March 20, 2019
A report from market research firm ETR revealed Amazon and Microsoft as dominant in the enterprise information-technology market due to their early start in cloud computing. Over 800 chief information officers and high-level corporate executives ranked more than half of the top 30 products and services as those from the two tech giants. Those products included artificial intelligence, cloud infrastructure and software, data analytics, and robotic process automation as well as “other emerging digital tools.”
The Wall Street Journal reports that Thomas DelVecchio, founder/chief executive officer of ETR’s parent company Aptiviti, said “the results show how both Amazon and Microsoft benefited from getting a head start in the cloud market.” As the two biggest vendors of public cloud services, the companies are “generating nearly $50 billion a year in combined revenue, an amount that is expected to double by the end of 2020.”
“But it’s not just that AWS and Azure got to cloud faster,” said DelVecchio. “They’ve also continually expanded and offered more and more, so that users could find everything they need right there.” He added that CIOs are drawn to the two companies for their one-stop shop strategy.
According to International Data Corp., “Amazon last year spent more than $13.6 billion on technology, making it the biggest corporate IT spender in the world, much of it going into servers and other data-center infrastructure aimed at building cloud services to sell to corporate customers,” and Microsoft is No. 5, having invested $9.2 billion in corporate IT in 2018.
WSJ notes that, “competition among all enterprise IT providers is fueling an upturn in industry mergers and acquisitions,” adding that, “Amazon and Microsoft closed dozens of M&A deals worth billions of dollars in 2018.” Gartner vice president/distinguished analyst David Mitchell Smith said that industry consolidation is “likely to continue in the years ahead, especially if the economy weakens.”
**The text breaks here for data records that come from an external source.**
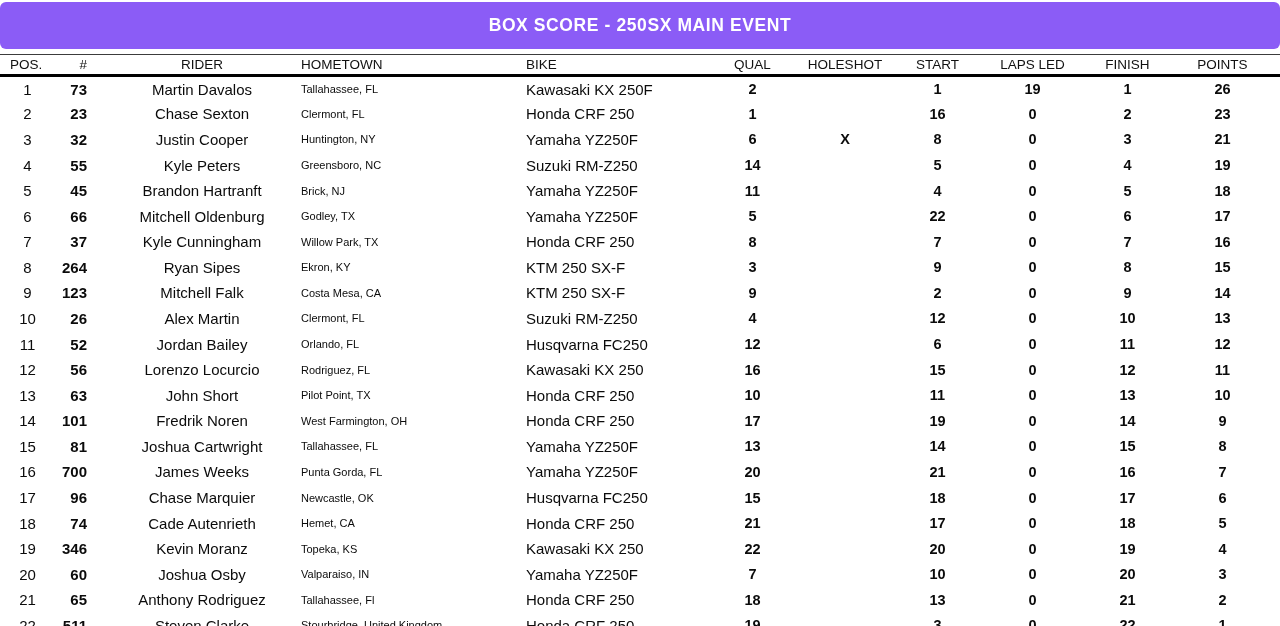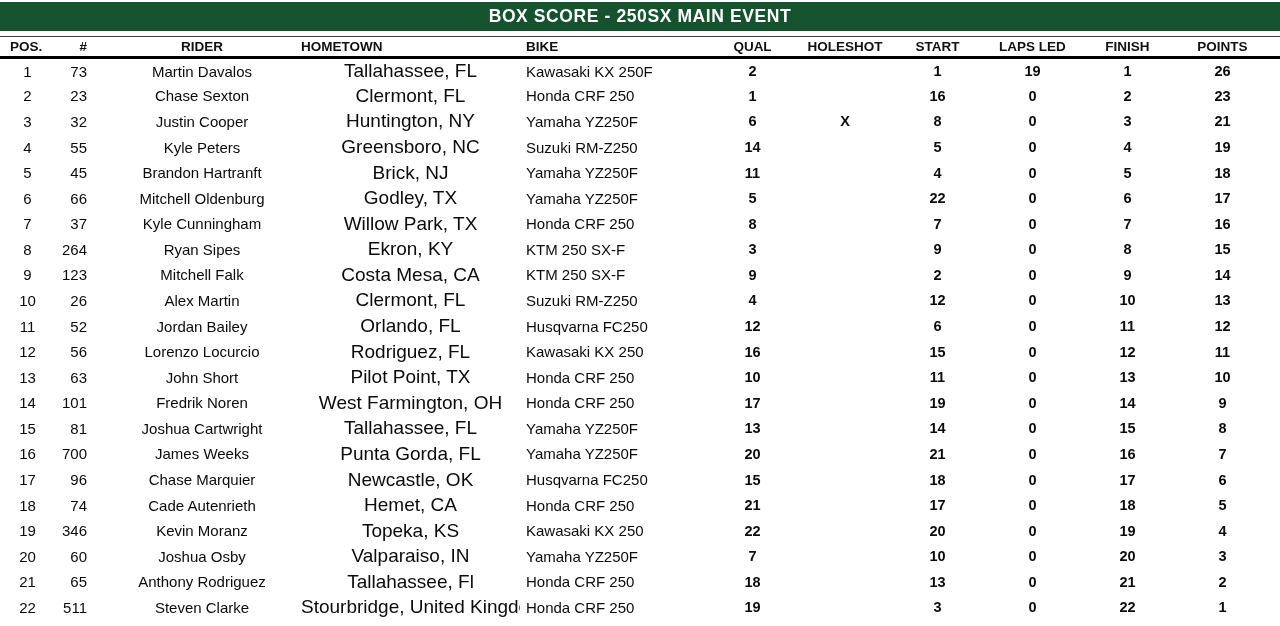"BOX SCORE - 250SX MAIN" .title-bar { background: #14532d -> #8b5cf6; border-radius: none -> 6px; height: 29px -> 47px }
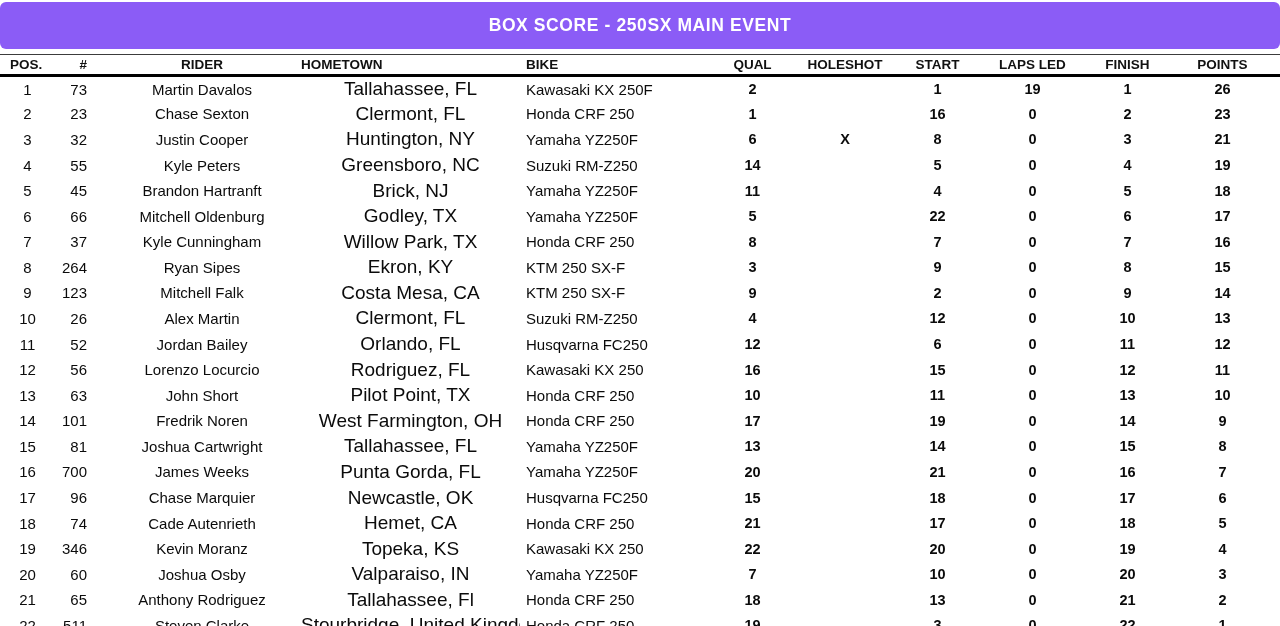"POS." thead th { font-weight: bold -> normal }
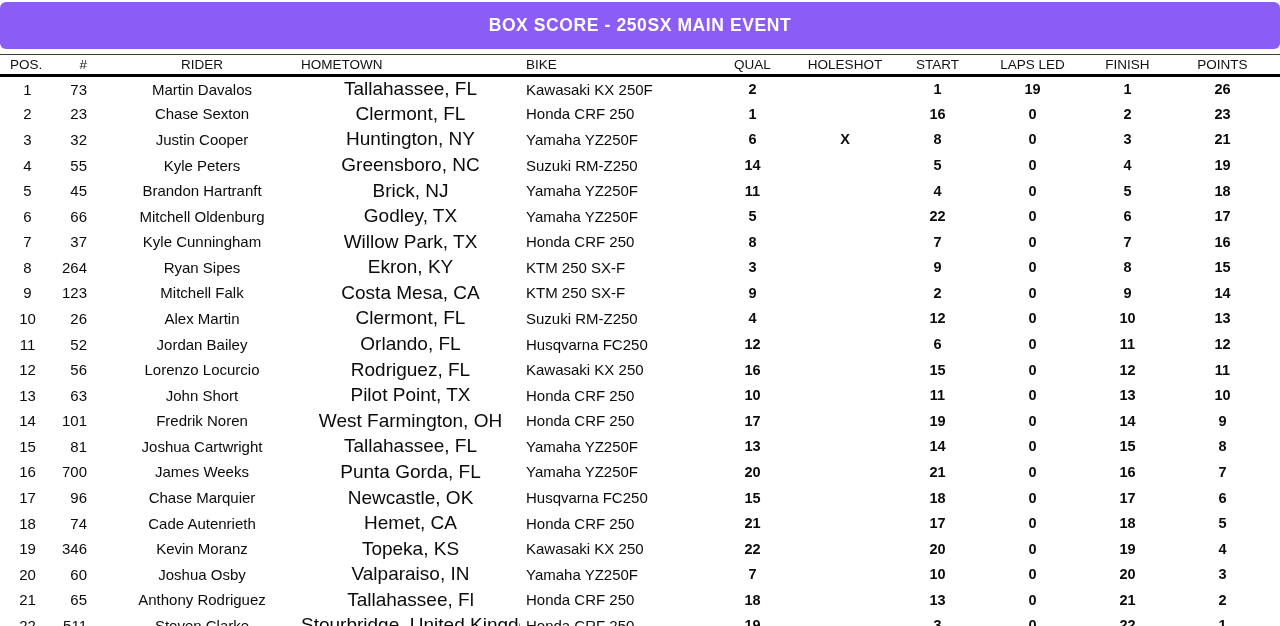"73" tbody td:nth-child(2) { font-weight: normal -> bold }
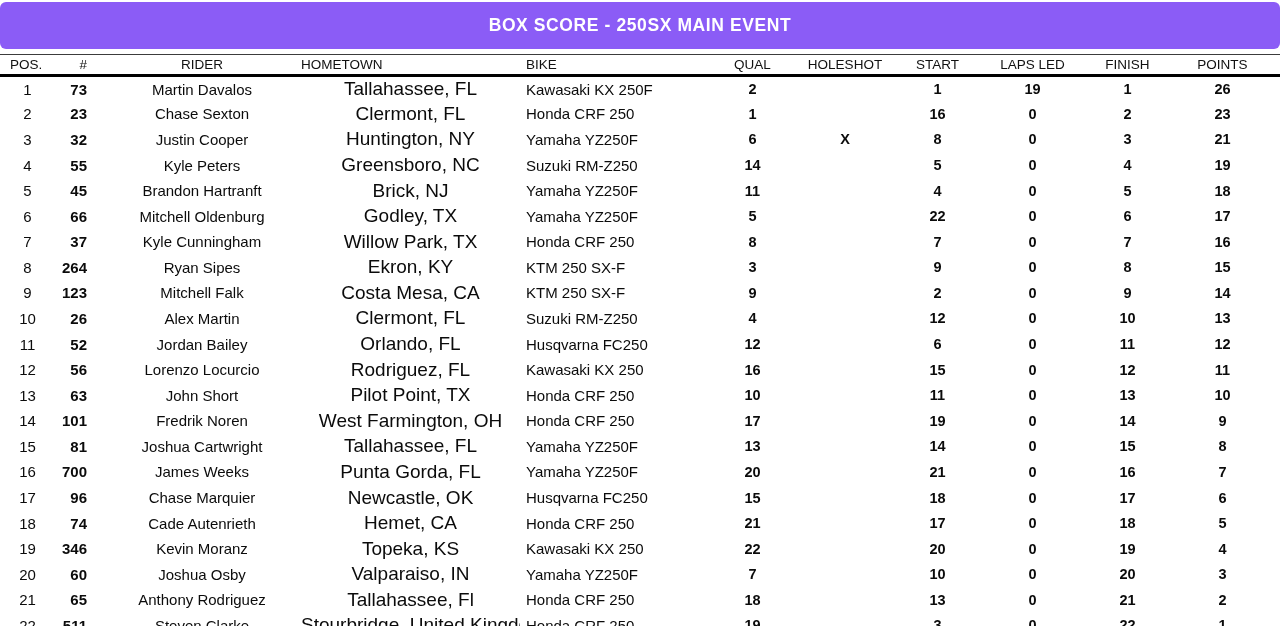"Tallahassee, FL" tbody td:nth-child(4) { font-size: 19px -> 11px; text-align: center -> none }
Not everyone is sanguine over the one-stop shopping paradigm. At eBay company StubHub, CIO Marty Boos expressed his concern that “buying more IT products and services from the same provider can lead to vendor lock-in.” “I don’t want to work with a hundred vendors, but I am very comfortable with 10 to 15 who can help us innovate and solve business problems,” he said.
But Smith pointed out that, although Boos’ determination to shop around is shared by numerous CIOs, “they don’t always act that way” because it’s “far easier to get as many tools as you can in the same place.”